Secondo Giuseppe Vacca, storico, a lungo presidente della Fondazione Istituto Gramsci di Roma, la vera egemonia politica in Italia è stata esercita prima dalla Democrazia Cristiana, poi da Silvio Berlusconi. «Il Cavaliere – ricorda Vacca – dichiarò che i milioni di italiani che avevano votato per lui erano il pubblico che in quindici anni era stato plasmato e fidelizzato dalle sue televisioni». Nella pratica, la politica culturale di chi governa si sostanzia sempre nell’occupazione sistematica di tutte le reti della tv pubblica, portando alle estreme conseguenze le abituali lottizzazioni di tutti i governi, e nella trasformazione della scuola pubblica in «una fabbrica del consenso».
Bisognerebbe riuscire a scindere la parola «egemonia» dall’aggettivo «culturale». Come suggerisce il filosofo Massimo Cacciari, quando si chiede se esiste una cultura di destra: «Vi è cultura “di destra”? Certo che sì, e anche grande, come quella vera “di sinistra” ha sempre saputo.

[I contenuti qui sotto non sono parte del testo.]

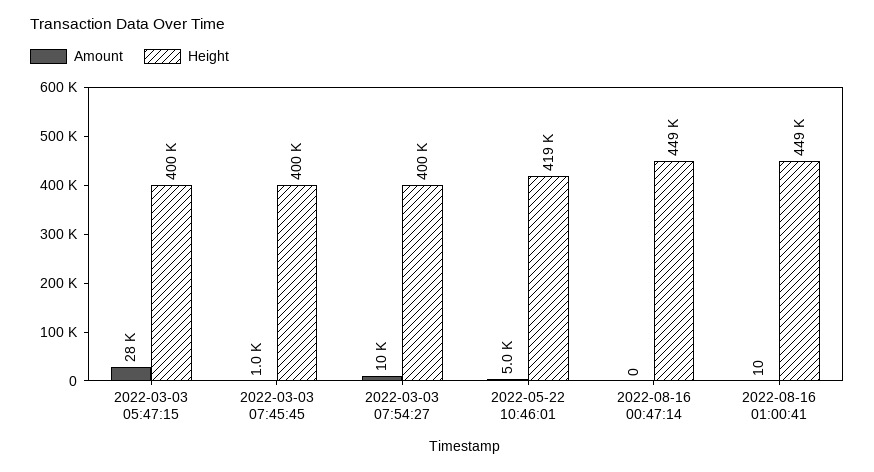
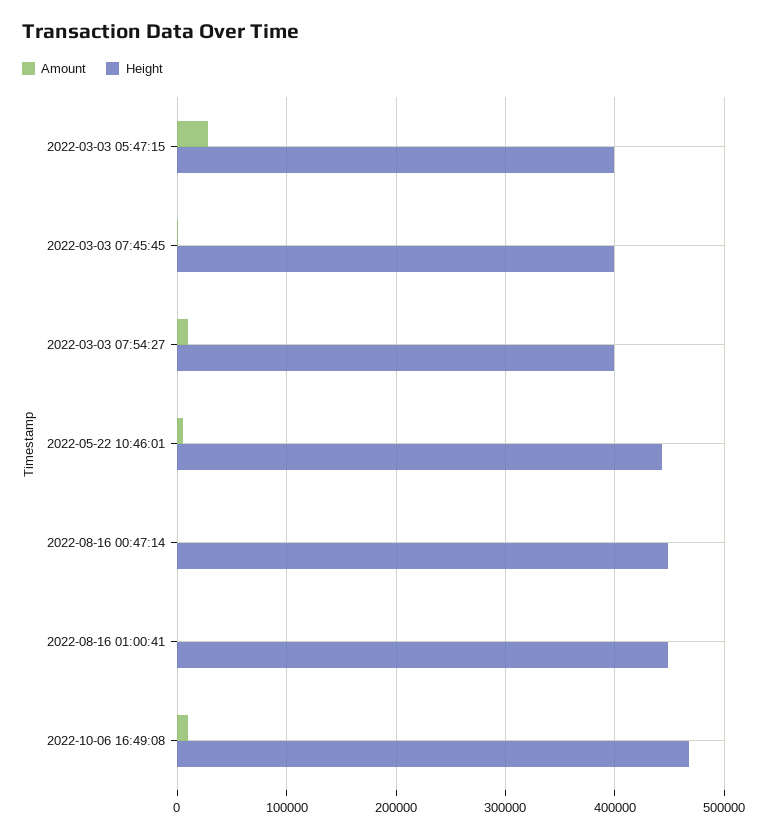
Height, 2022-05-22 10:46:01: 419000 -> 440000
Amount, 2022-10-06 16:49:08: none -> 10000
Height, 2022-10-06 16:49:08: none -> 470000

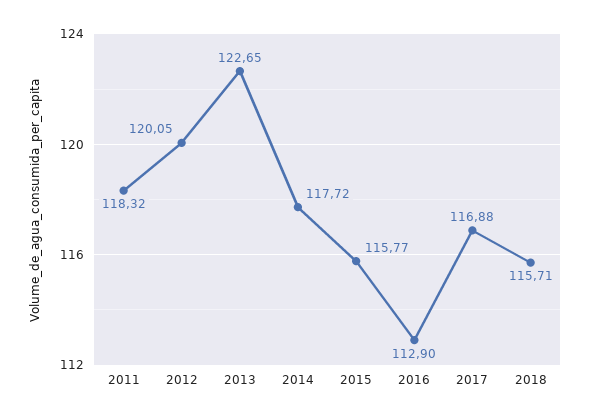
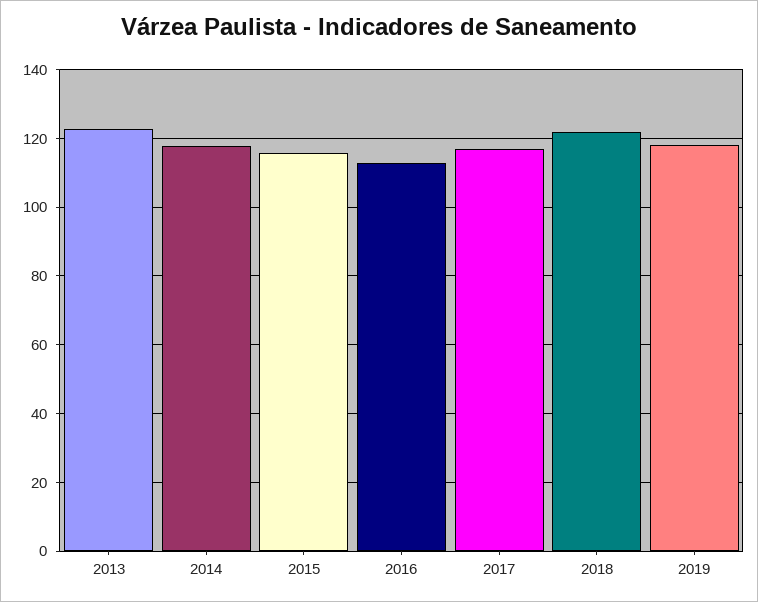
2011: 118.32 -> none
2012: 120.05 -> none
2018: 115.71 -> 122
2019: none -> 118

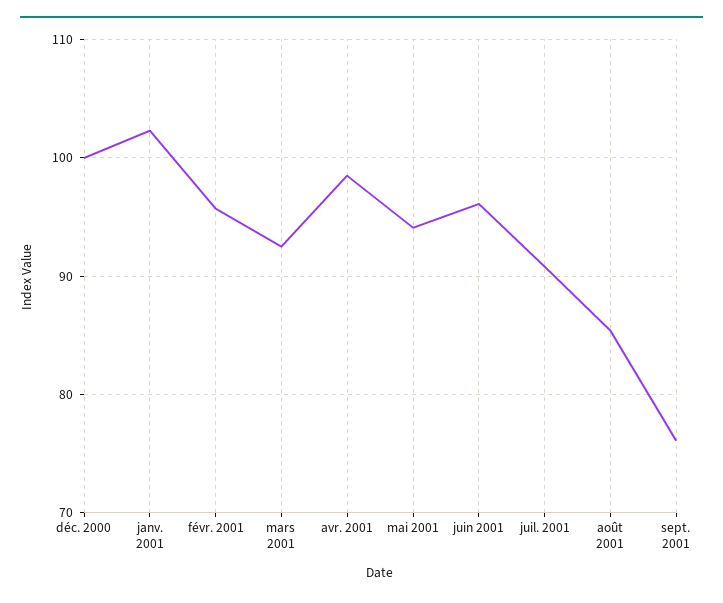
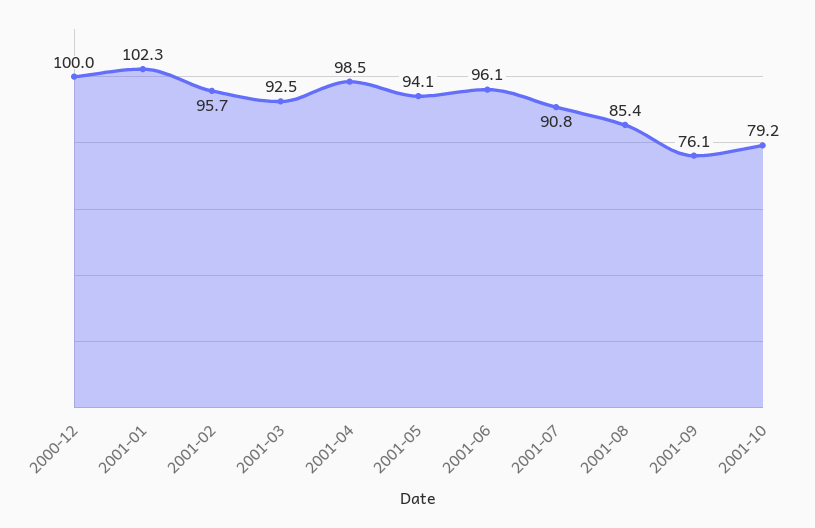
2001-10: none -> 79.2

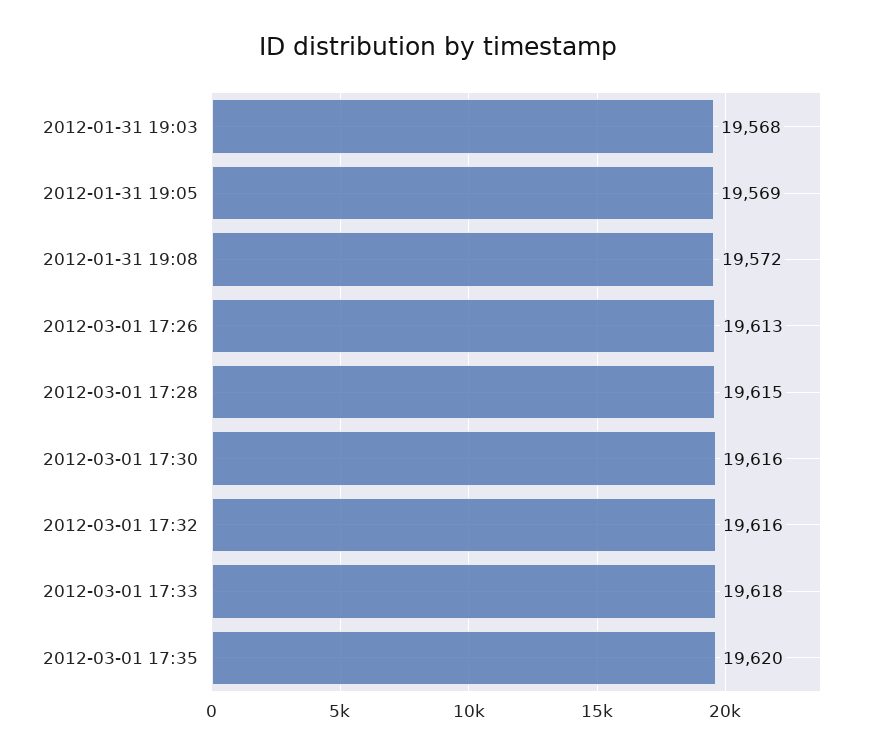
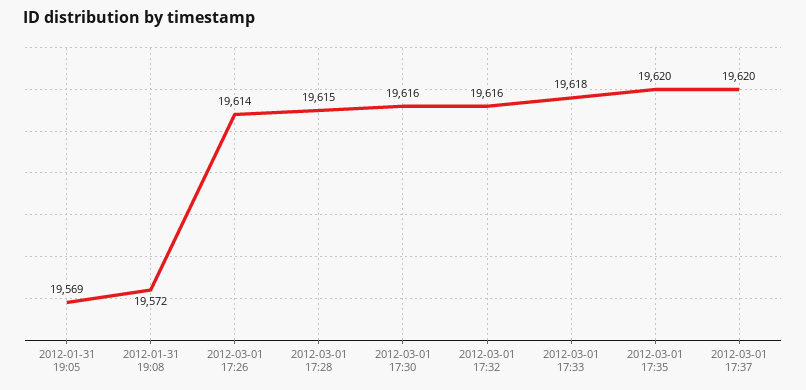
2012-01-31 19:03: 19568 -> none
2012-03-01 17:26: 19613 -> 19614
2012-03-01 17:37: none -> 19620

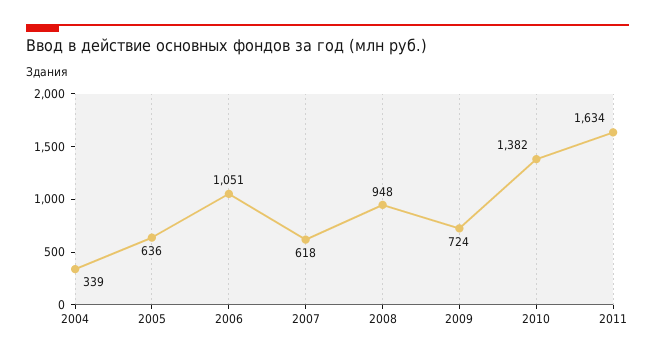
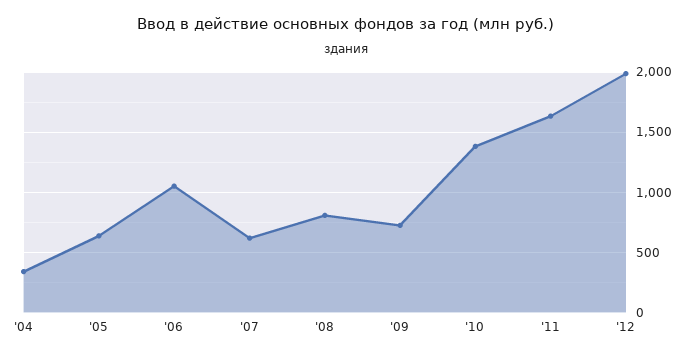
2008: 948 -> 800
'12: none -> 2000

Potremmo allora pensare a qualcosa sullo “scontro tra civiltà” alla luce di Terra e Mare di Carl Schmitt (…). Magari potremmo allargare l’orizzonte e con una serie di mostre e convegni illustrare, studiare le conseguenze del crollo del sacro e delle tradizioni religiose in Occidente accompagnati dai meravigliosi saggi dei Guenon e dei Coomaraswamy. E poi con Pavel A. Florenskij opporre l’arte dell’icona orientale a quella della civiltà europea occidentale. Sul piano, poi, della filosofia politica – se vi fossero istituzioni a ciò dedicate – una “cultura di destra” d’alto profilo riprenderebbe e aggiornerebbe le formidabili analisi critiche della democrazia liberale fornite dai Mosca e dai Pareto».
Egemonia della cultura, senza destra o sinistra.